Detected change data

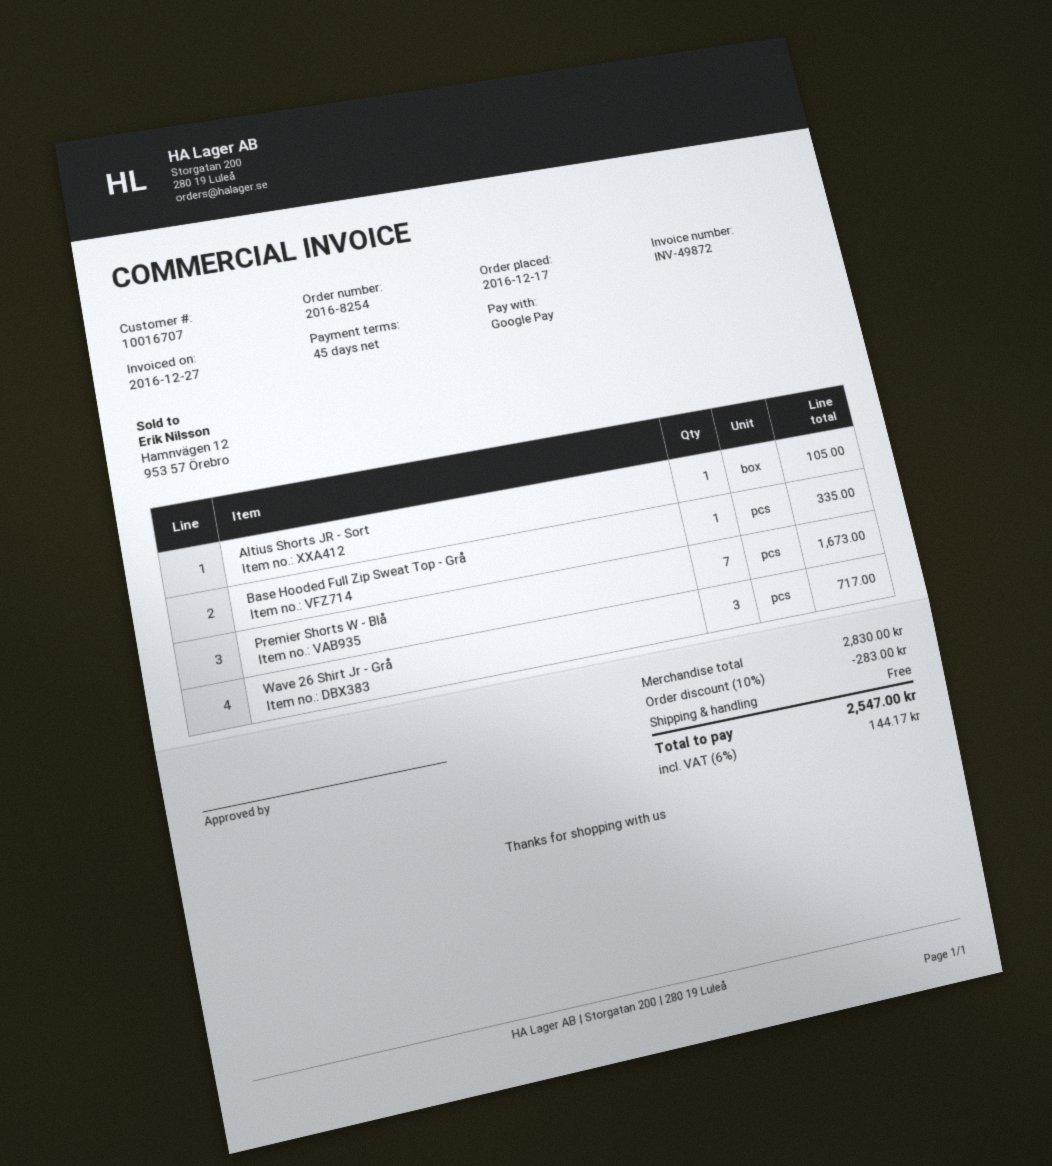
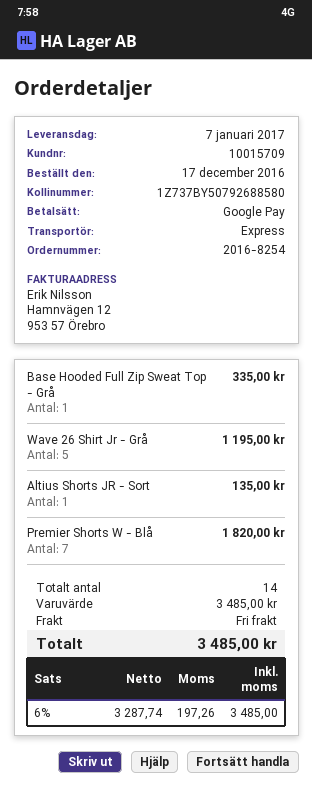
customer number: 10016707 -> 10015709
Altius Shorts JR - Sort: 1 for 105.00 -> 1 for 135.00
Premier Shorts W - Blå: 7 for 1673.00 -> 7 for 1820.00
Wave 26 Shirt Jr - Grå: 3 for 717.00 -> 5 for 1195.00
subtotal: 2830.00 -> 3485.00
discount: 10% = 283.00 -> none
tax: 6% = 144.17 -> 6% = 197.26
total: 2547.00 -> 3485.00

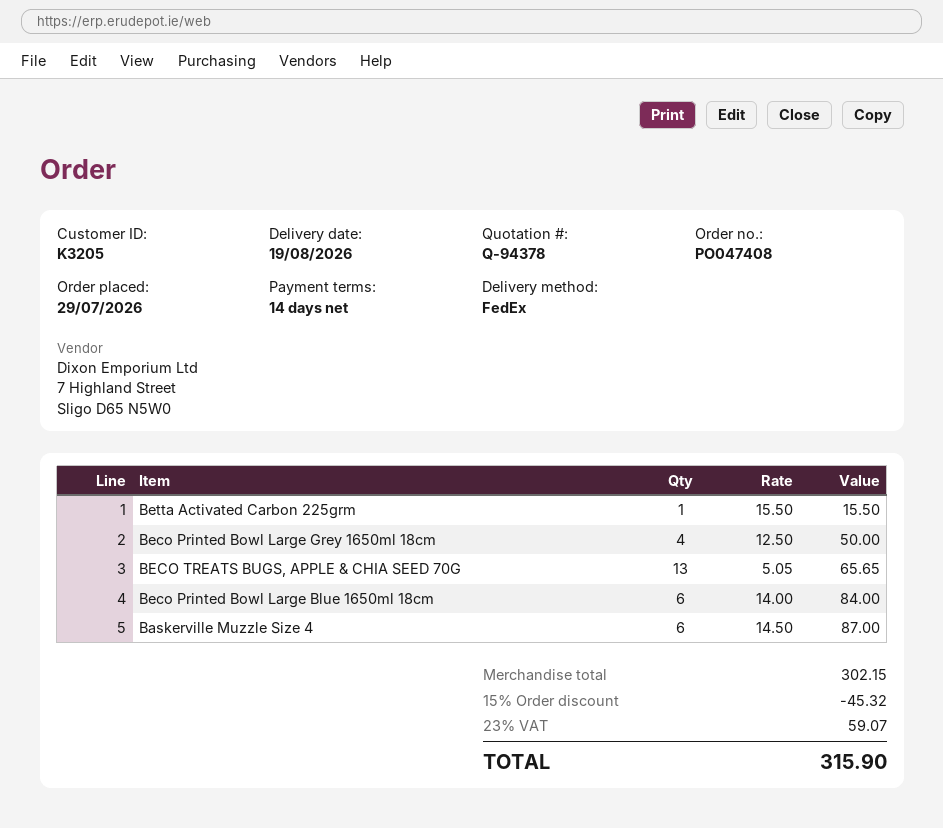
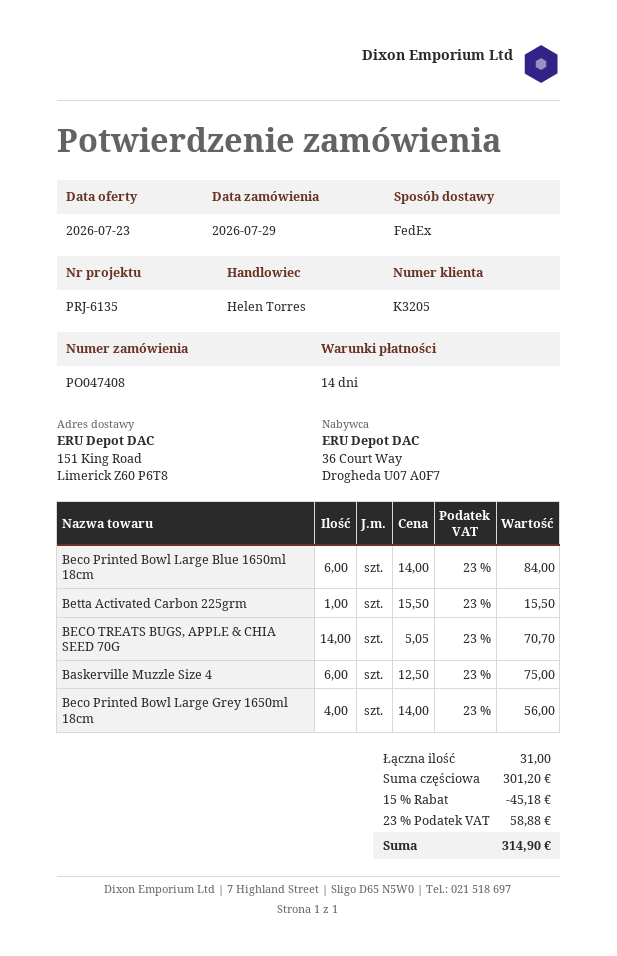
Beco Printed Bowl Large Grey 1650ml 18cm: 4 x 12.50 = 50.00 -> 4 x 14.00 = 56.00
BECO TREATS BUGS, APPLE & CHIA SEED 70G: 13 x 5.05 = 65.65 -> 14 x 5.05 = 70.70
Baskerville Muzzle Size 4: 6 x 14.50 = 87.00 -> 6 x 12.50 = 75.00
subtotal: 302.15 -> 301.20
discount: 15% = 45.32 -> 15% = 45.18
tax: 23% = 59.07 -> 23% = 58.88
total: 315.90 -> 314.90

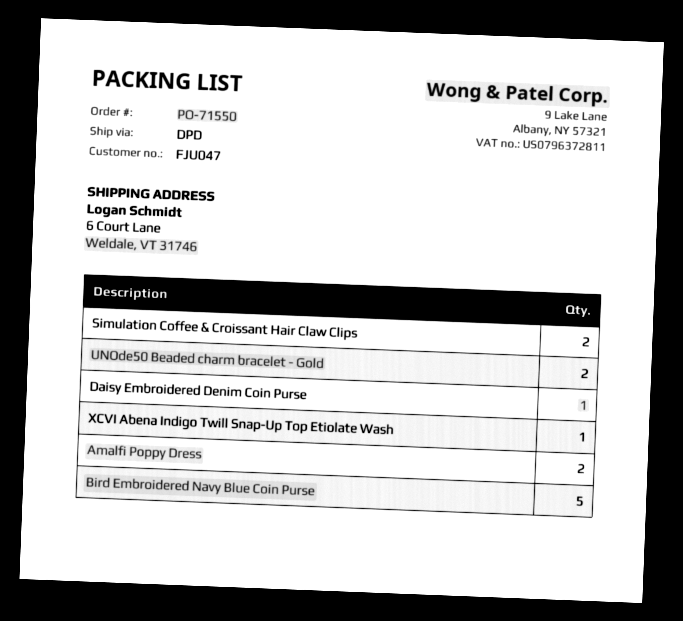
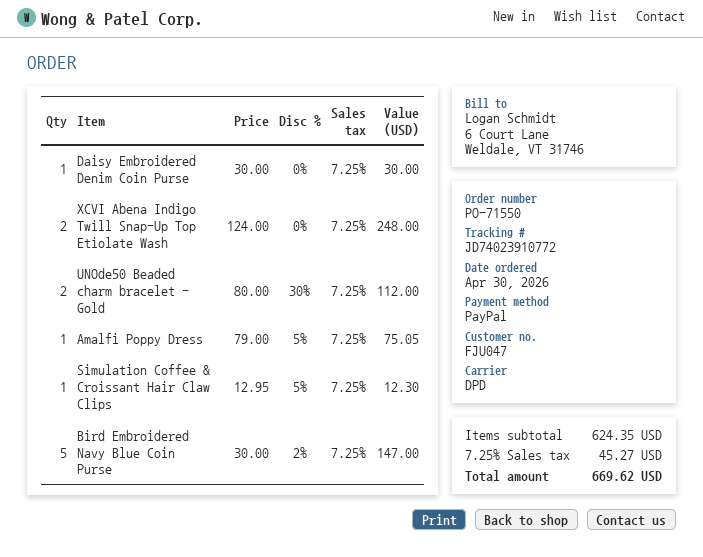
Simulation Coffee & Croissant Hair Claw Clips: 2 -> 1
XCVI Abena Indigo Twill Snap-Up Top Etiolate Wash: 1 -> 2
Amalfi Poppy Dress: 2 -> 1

> Task goal:
Once the line containing "subtotal: 302.15 -> 301.20" is found, transcribe it and every line after it to the end of the records, exactly and with no pictures.

> Exercise solution:
subtotal: 302.15 -> 301.20
discount: 15% = 45.32 -> 15% = 45.18
tax: 23% = 59.07 -> 23% = 58.88
total: 315.90 -> 314.90

Simulation Coffee & Croissant Hair Claw Clips: 2 -> 1
XCVI Abena Indigo Twill Snap-Up Top Etiolate Wash: 1 -> 2
Amalfi Poppy Dress: 2 -> 1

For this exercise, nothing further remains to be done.